それとも自分が分かっていないだけなのか?
ヒカルは携帯電話を耳に当てたまま部屋の中を見回してみた。
今、自分の前に広がる一面がガラス張りのリビングで、車を荒々しく運転していた男は、子供のようにその広大なガラスにへばり付き、外の様子を眺めていた。

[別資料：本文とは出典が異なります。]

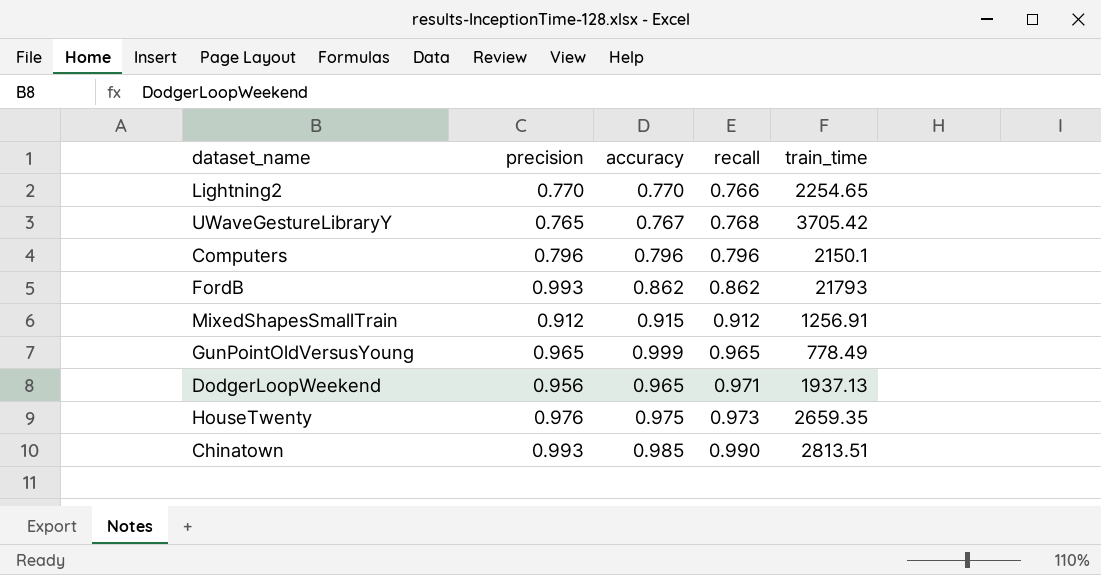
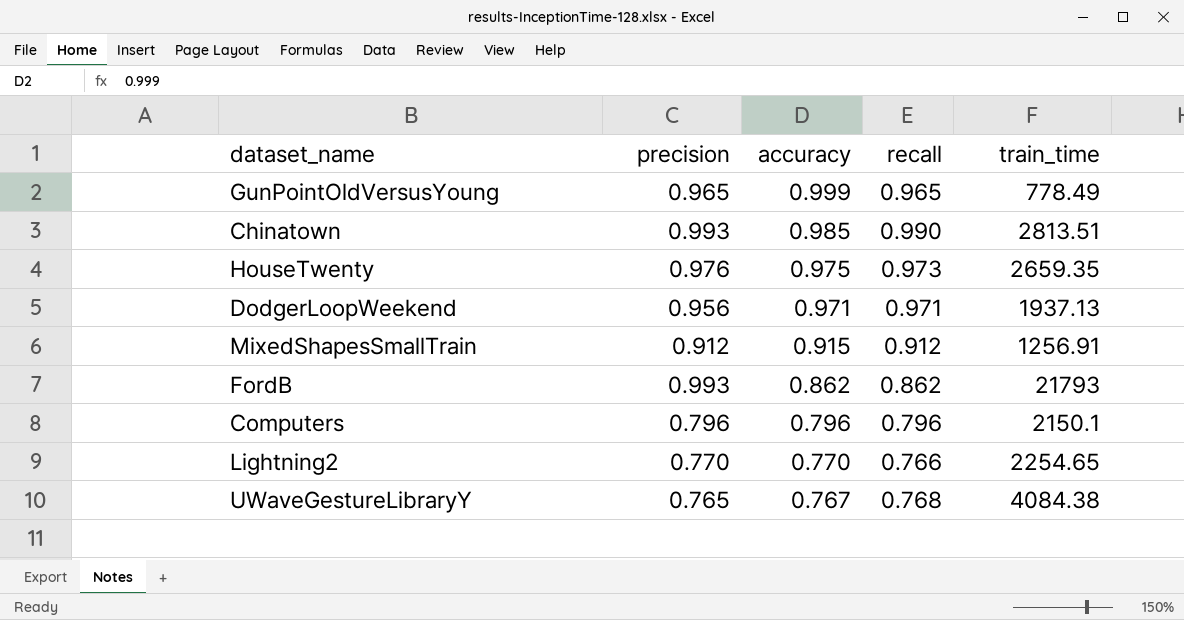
row order: recall ascending -> accuracy descending
DodgerLoopWeekend | accuracy: 0.965 -> 0.971
UWaveGestureLibraryY | train_time: 3705.42 -> 4084.38

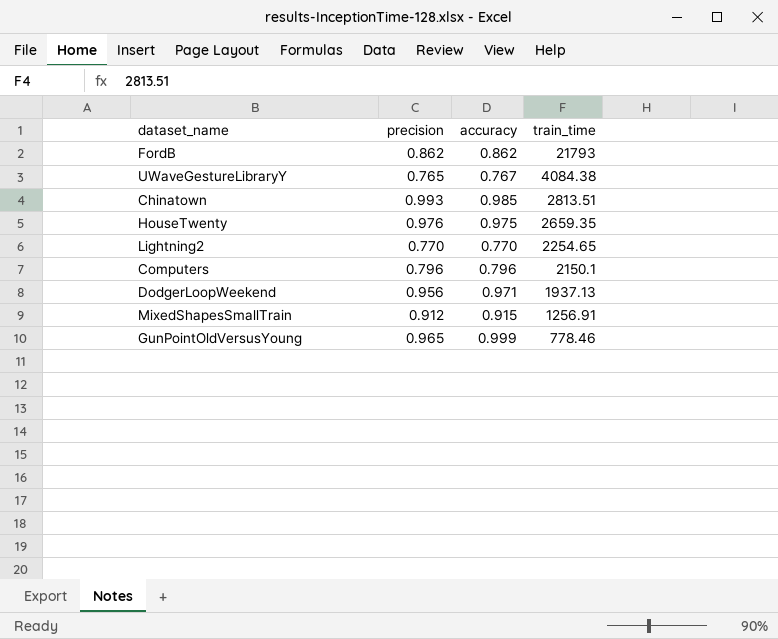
row order: accuracy descending -> train_time descending
column recall | position: 4 -> none
FordB | precision: 0.993 -> 0.862
GunPointOldVersusYoung | train_time: 778.49 -> 778.46

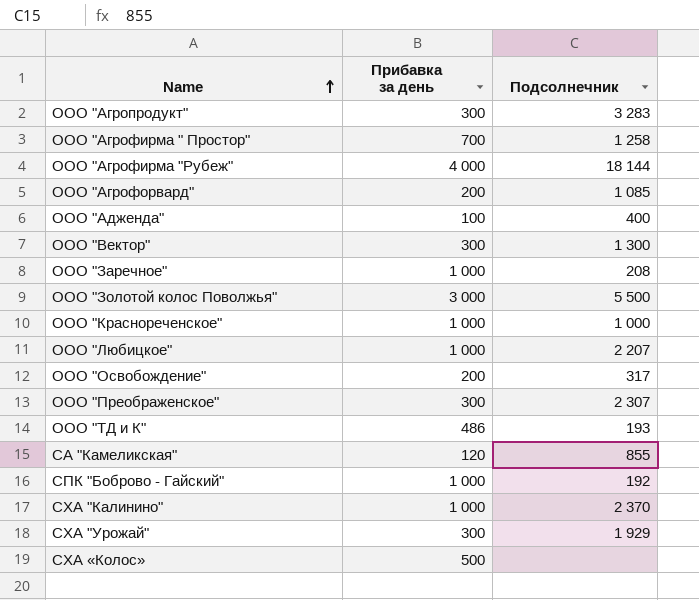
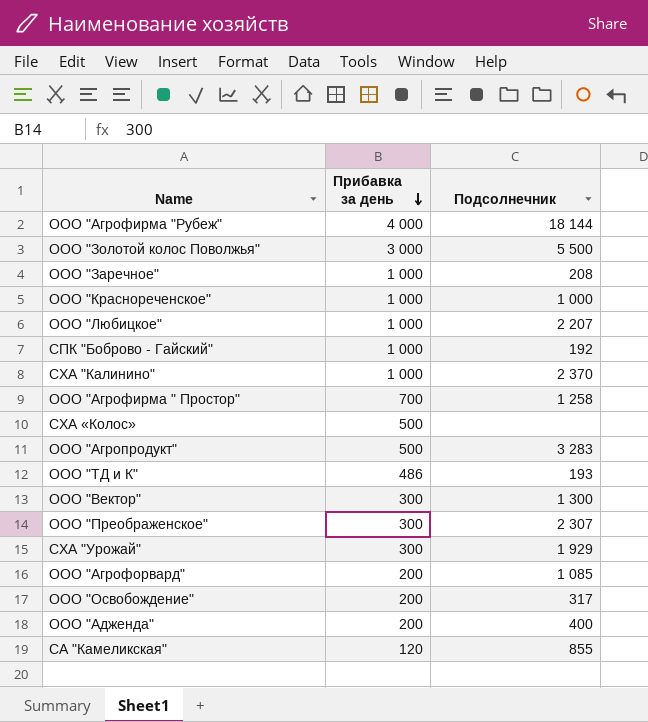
row order: Name ascending -> Прибавка за день descending
ООО "Агропродукт" | Прибавка за день: 300 -> 500
ООО "Адженда" | Прибавка за день: 100 -> 200

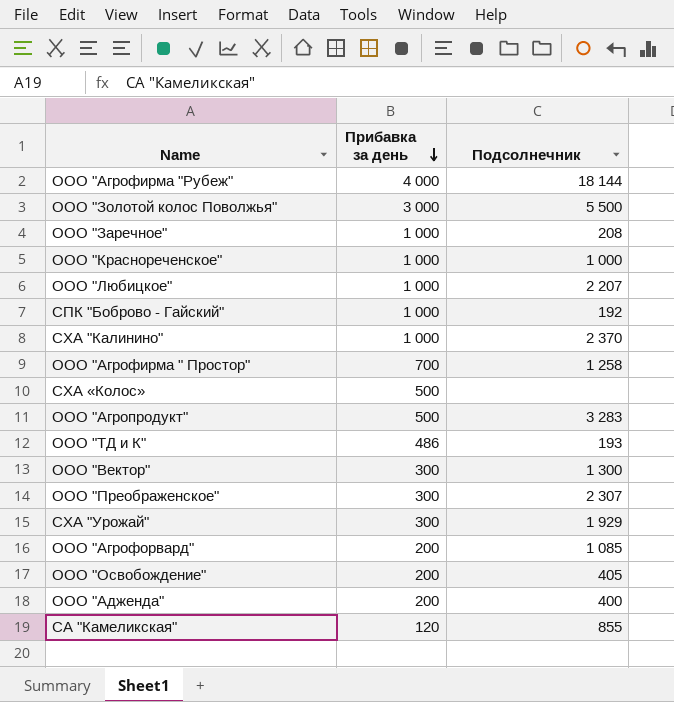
ООО "Освобождение" | Подсолнечник: 317 -> 405

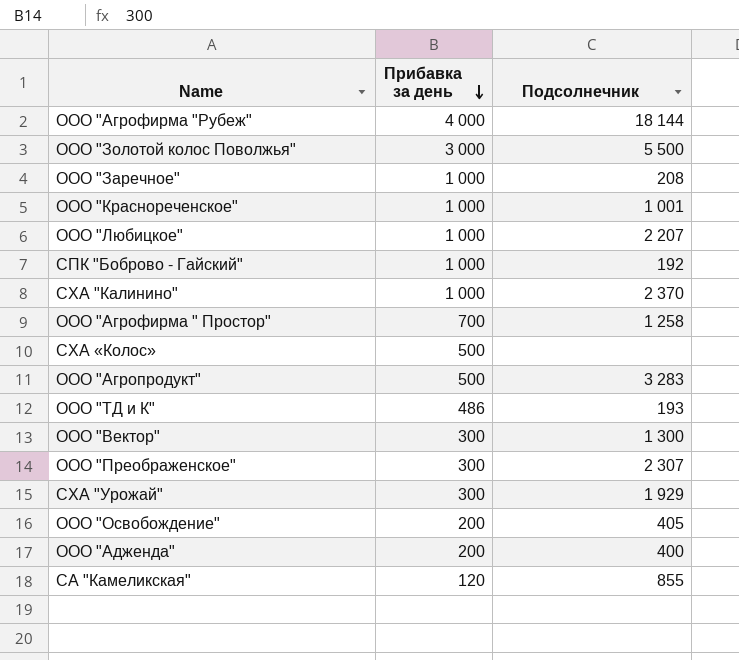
row ООО "Агрофорвард": 200 | 1 085 -> none
ООО "Краснореченское" | Подсолнечник: 1 000 -> 1 001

そして、助手席に乗っていた男は、クリーム色のソファーに長い足を組んで座り、背もたれに腕をかけ、こっちを見ると……
目が合った。
ゾクリとするような視線―――
逸らしたくても目が離せない。
−こいつ……
今までに、いろんな奴を見てきた。
芸能界という特殊な環境の中にいたからか、一般的に可愛いと言われる子やイケメンと言われる奴らでも、そんなに特別だとは感じたことはなかったのに……
−こいつ。結菜と同じだ。
その場の空気が変わるような錯覚―――
自分にはそんな特別な能力があるとは到底思えないが、何故だかはっきりと分かる。